(Collected data entries)
▼

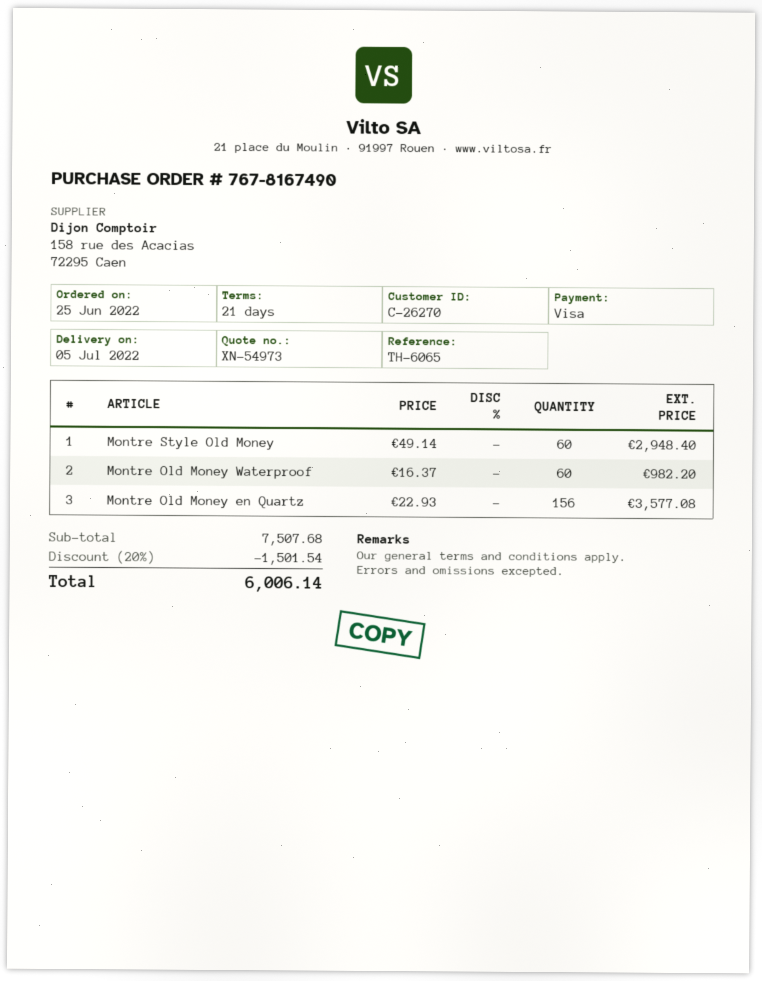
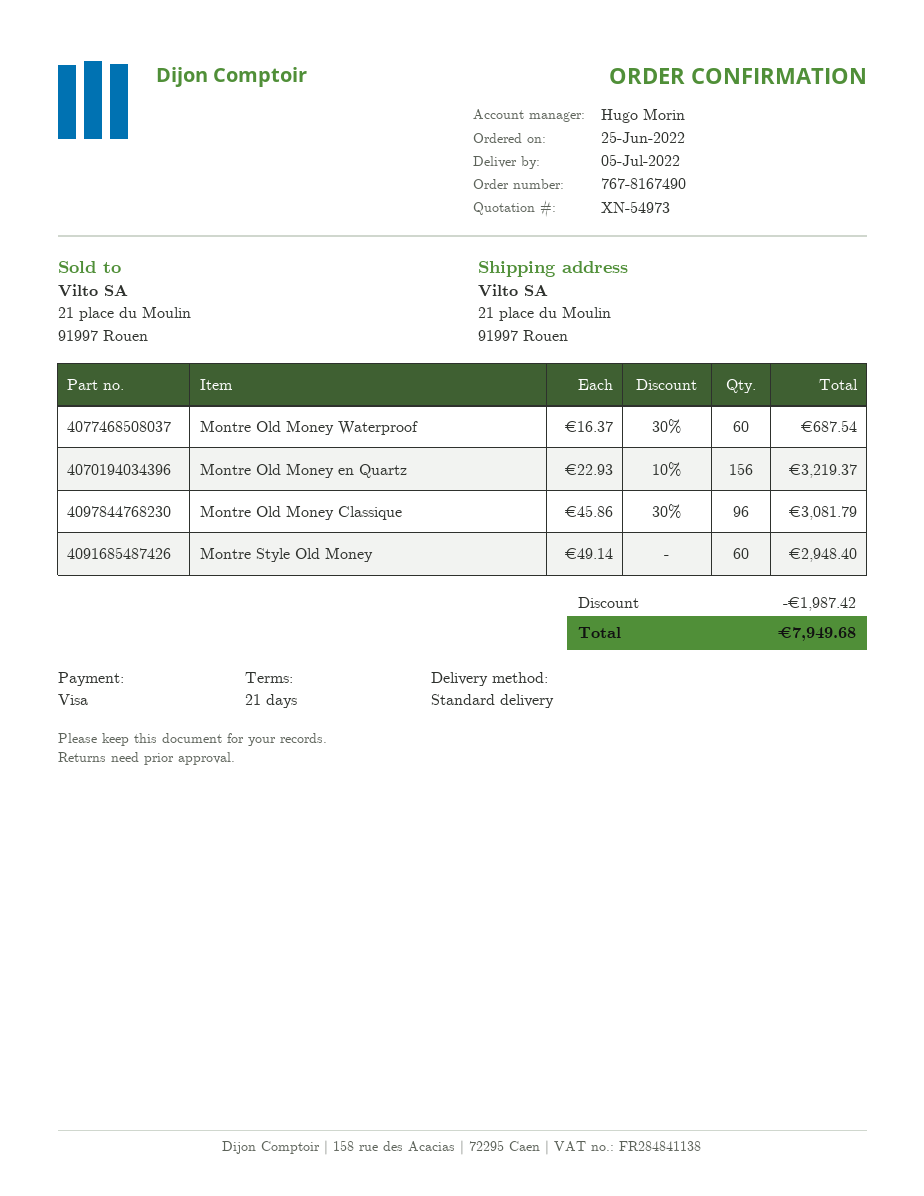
Montre Old Money Waterproof: 60 x 16.37 = 982.20 -> 60 x 16.37 - 30% = 687.54
Montre Old Money en Quartz: 156 x 22.93 = 3577.08 -> 156 x 22.93 - 10% = 3219.37
Montre Old Money Classique: none -> 96 x 45.86 - 30% = 3081.79
discount: 1501.54 -> 1987.42
total: 6006.14 -> 7949.68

▲

§ Your assignment: Could you retype exactly the lines above from the one containing "Montre Old Money Classique: none" through the last line of the records, both included, and nothing else?

§ Task output:
Montre Old Money Classique: none -> 96 x 45.86 - 30% = 3081.79
discount: 1501.54 -> 1987.42
total: 6006.14 -> 7949.68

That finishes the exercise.